[Web page revision data]
====================

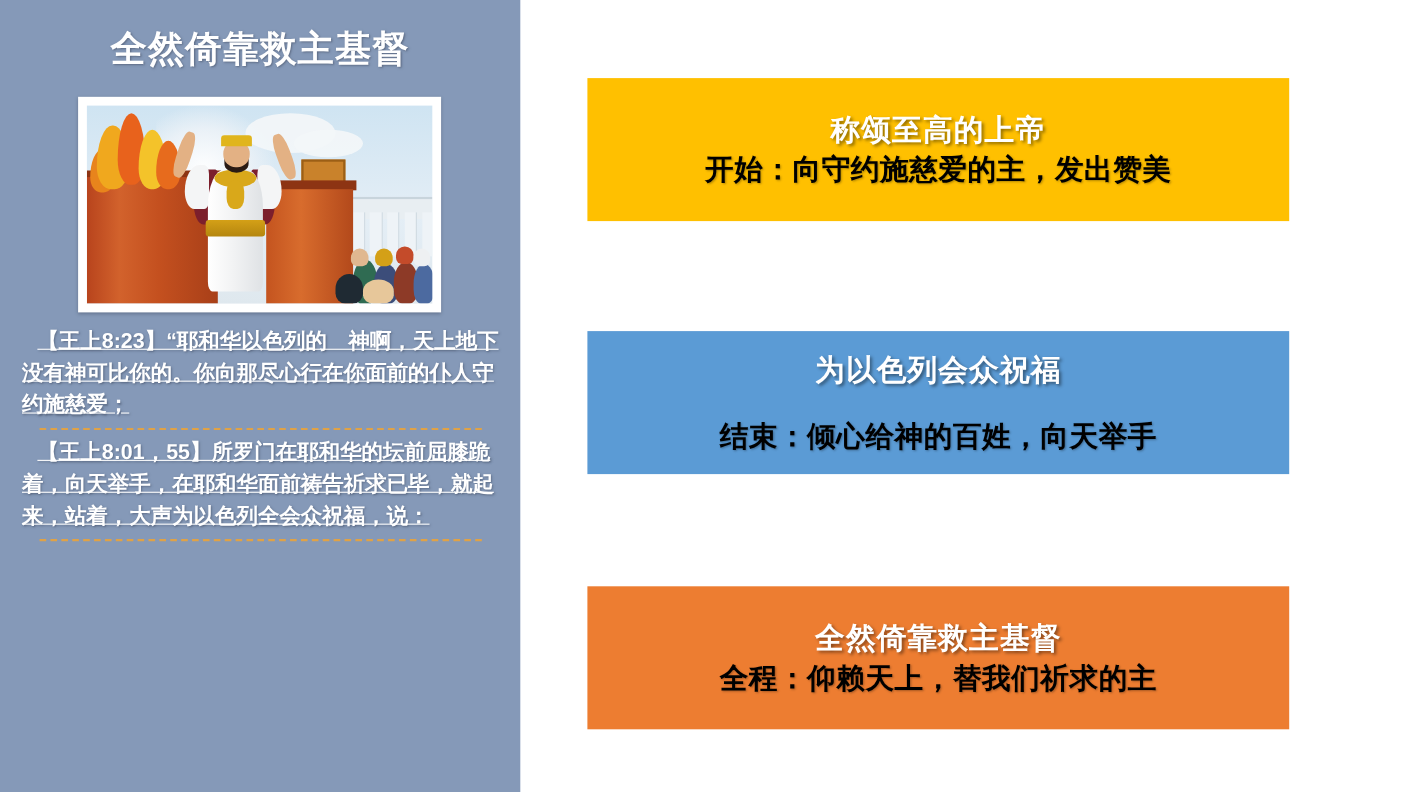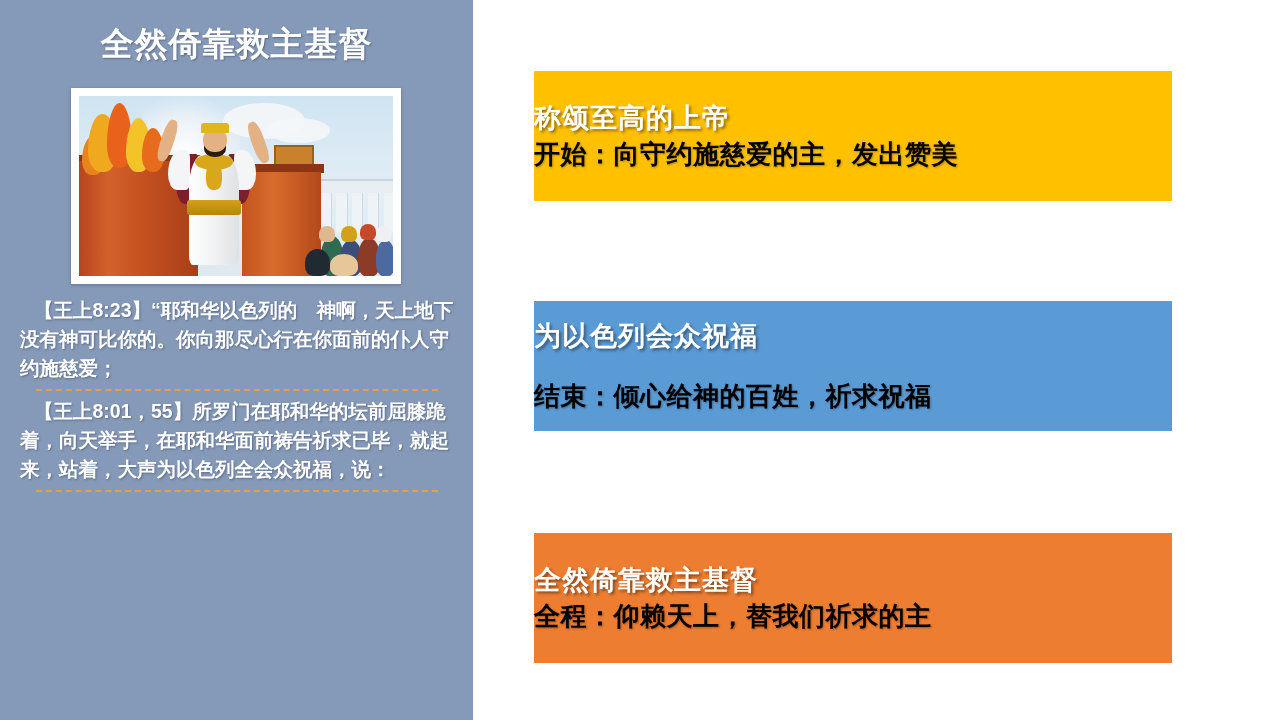"称颂至高的上帝" .panel { align-items: flex-start -> center }
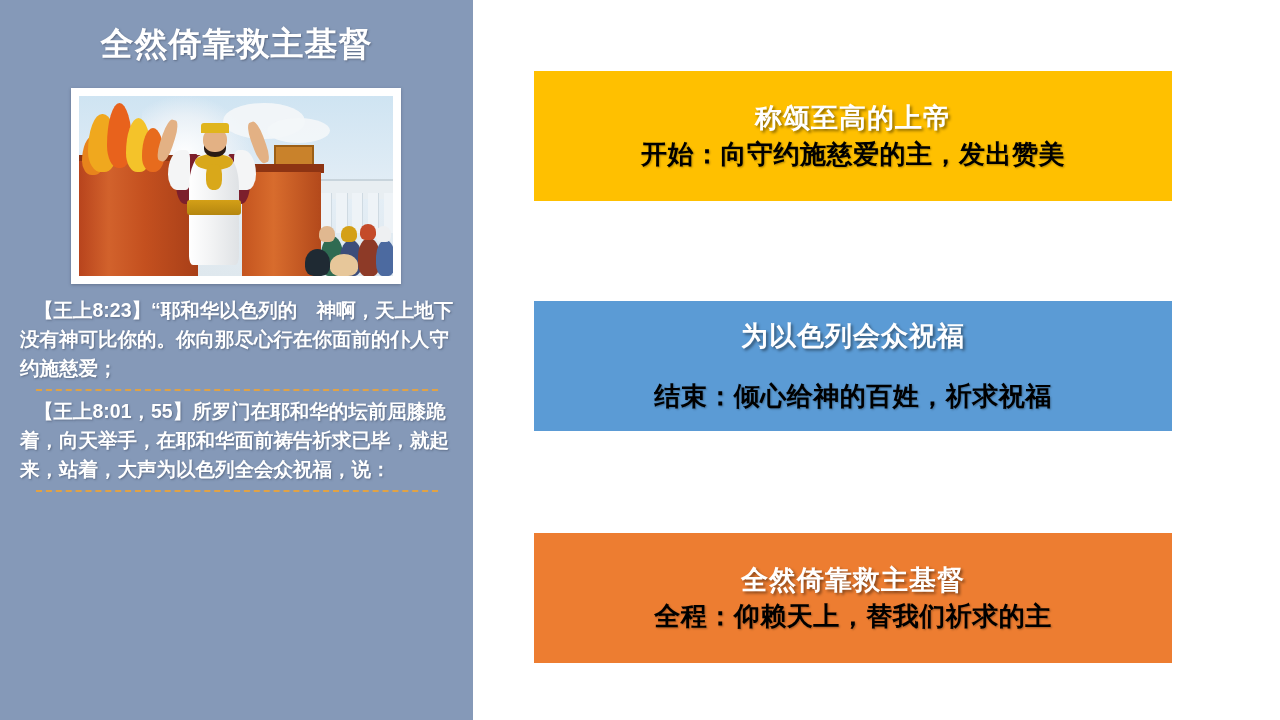"【王上8:23】“耶和华以色列的" .verse { text-decoration: none -> underline }
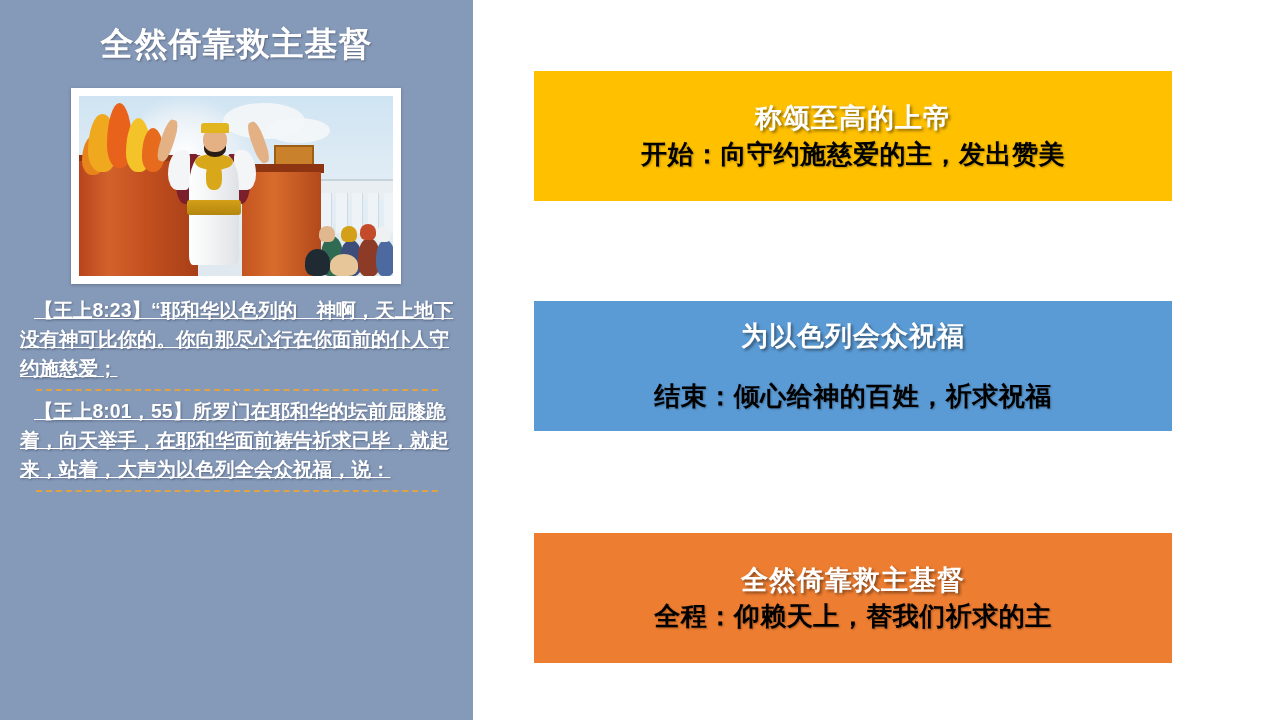"结束：倾心给神的百姓，祈求祝福" div.panel-subtitle { text: 祈求祝福 -> 向天举手 }
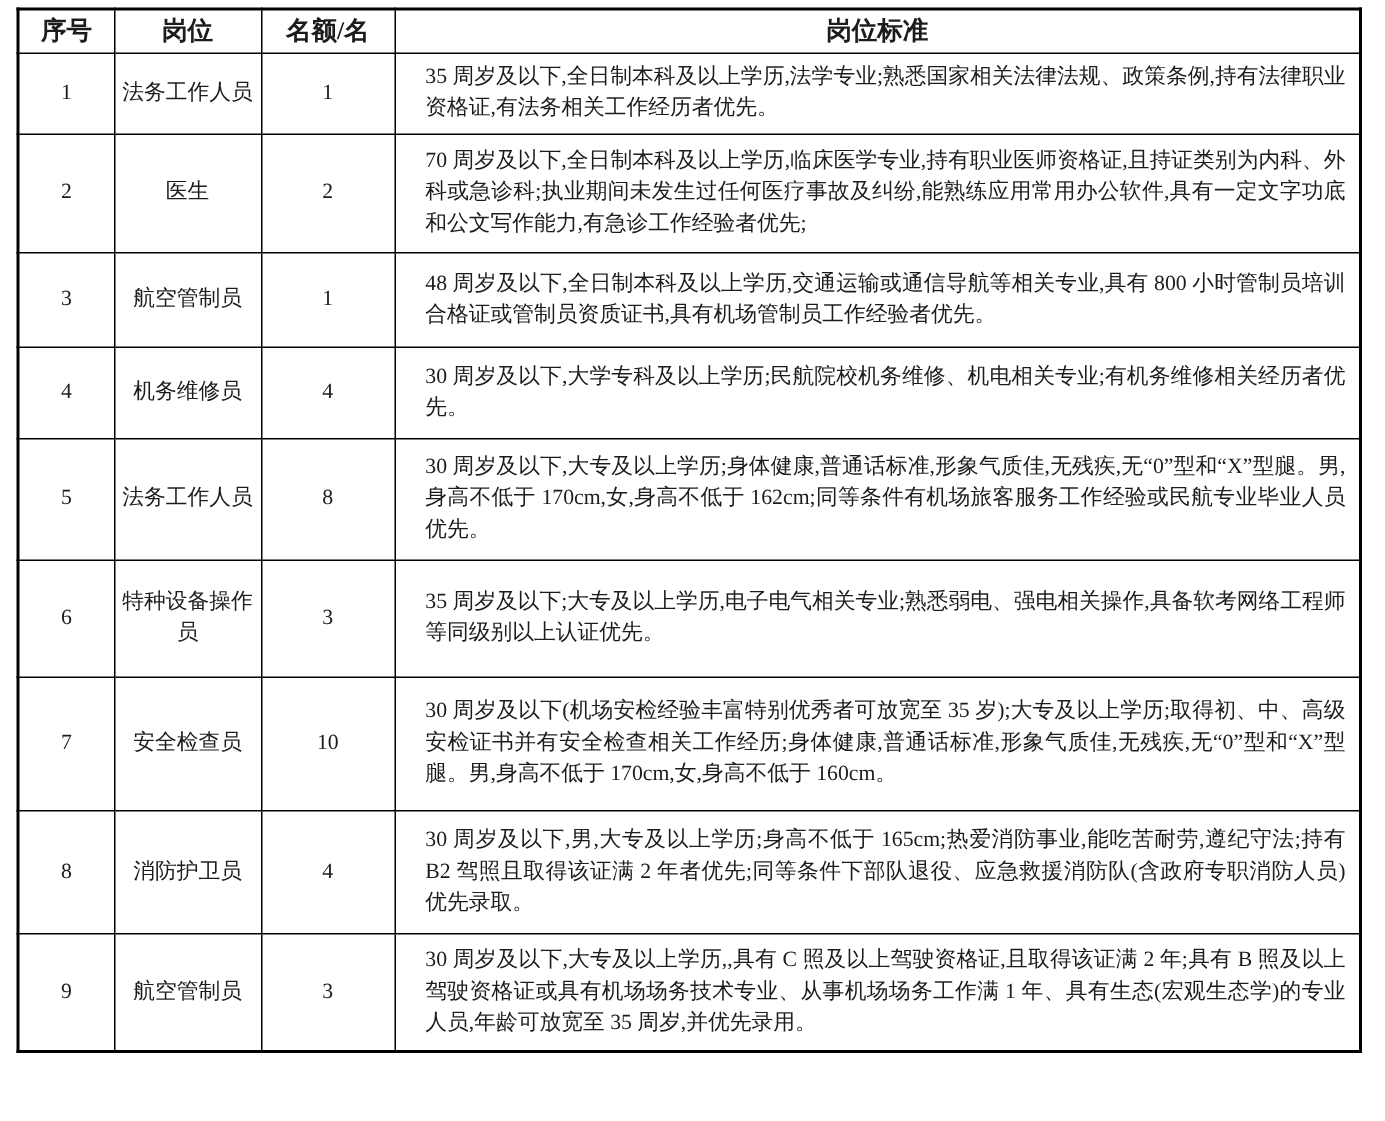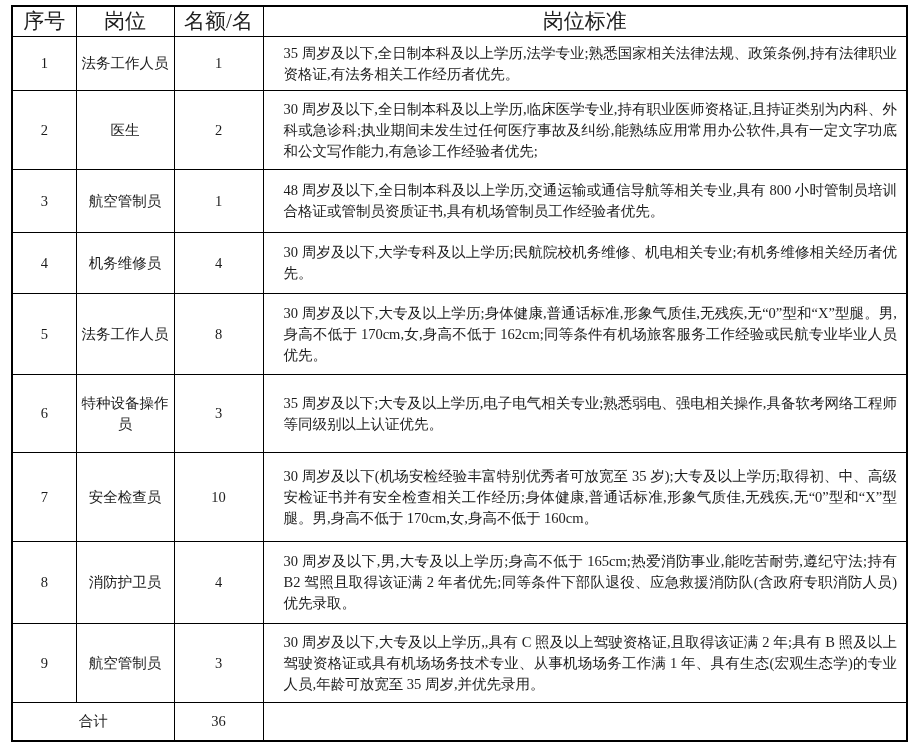"序号" thead th { font-size: 21px -> 17px; font-weight: 400 -> 700 }
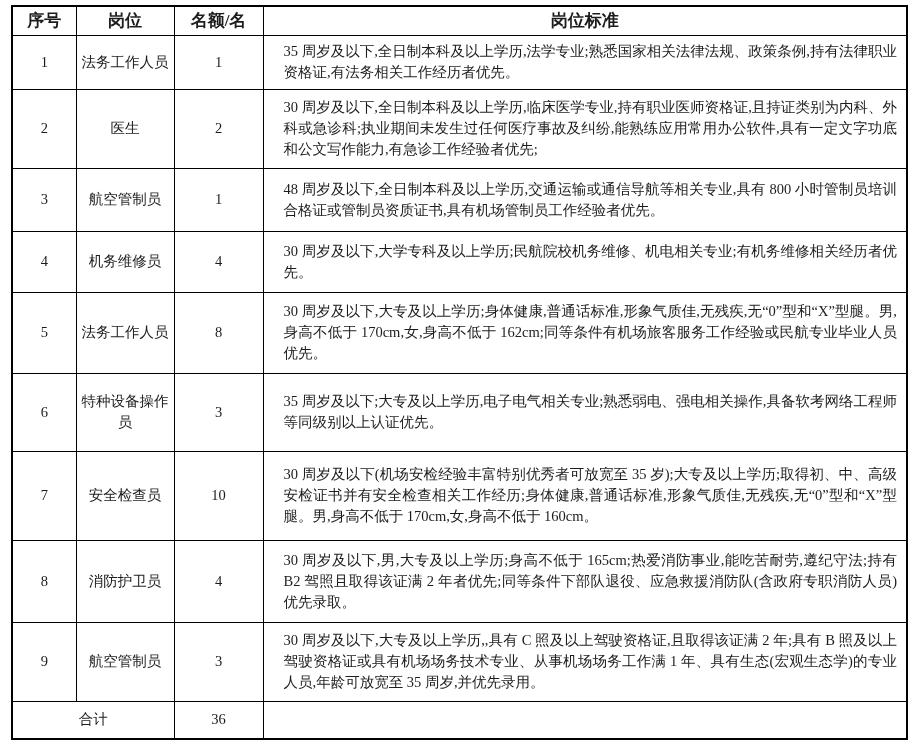"30" td.std { text: 30 -> 70 }
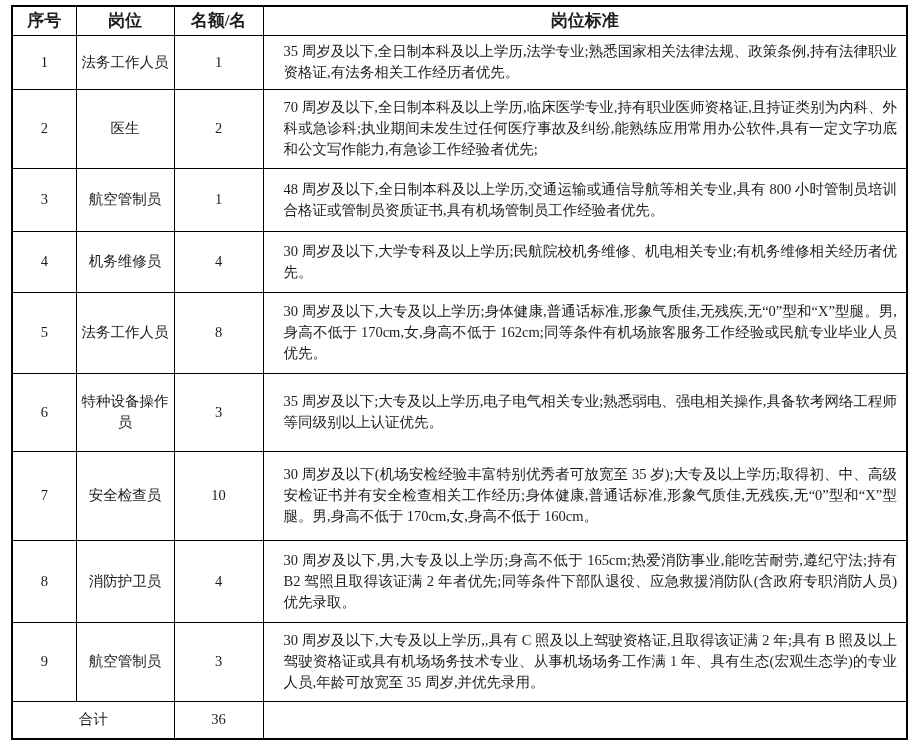"合计" tr.rf { html: <tr> <td>合计</td> <td>36</td> <td></td> </tr> -> none }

====================

== Prompt ==
Print each of the records above exactly as written, leaving no picture in the copy.

== Task output ==
"称颂至高的上帝" .panel { align-items: flex-start -> center }
"【王上8:23】“耶和华以色列的" .verse { text-decoration: none -> underline }
"结束：倾心给神的百姓，祈求祝福" div.panel-subtitle { text: 祈求祝福 -> 向天举手 }
"序号" thead th { font-size: 21px -> 17px; font-weight: 400 -> 700 }
"30" td.std { text: 30 -> 70 }
"合计" tr.rf { html: <tr> <td>合计</td> <td>36</td> <td></td> </tr> -> none }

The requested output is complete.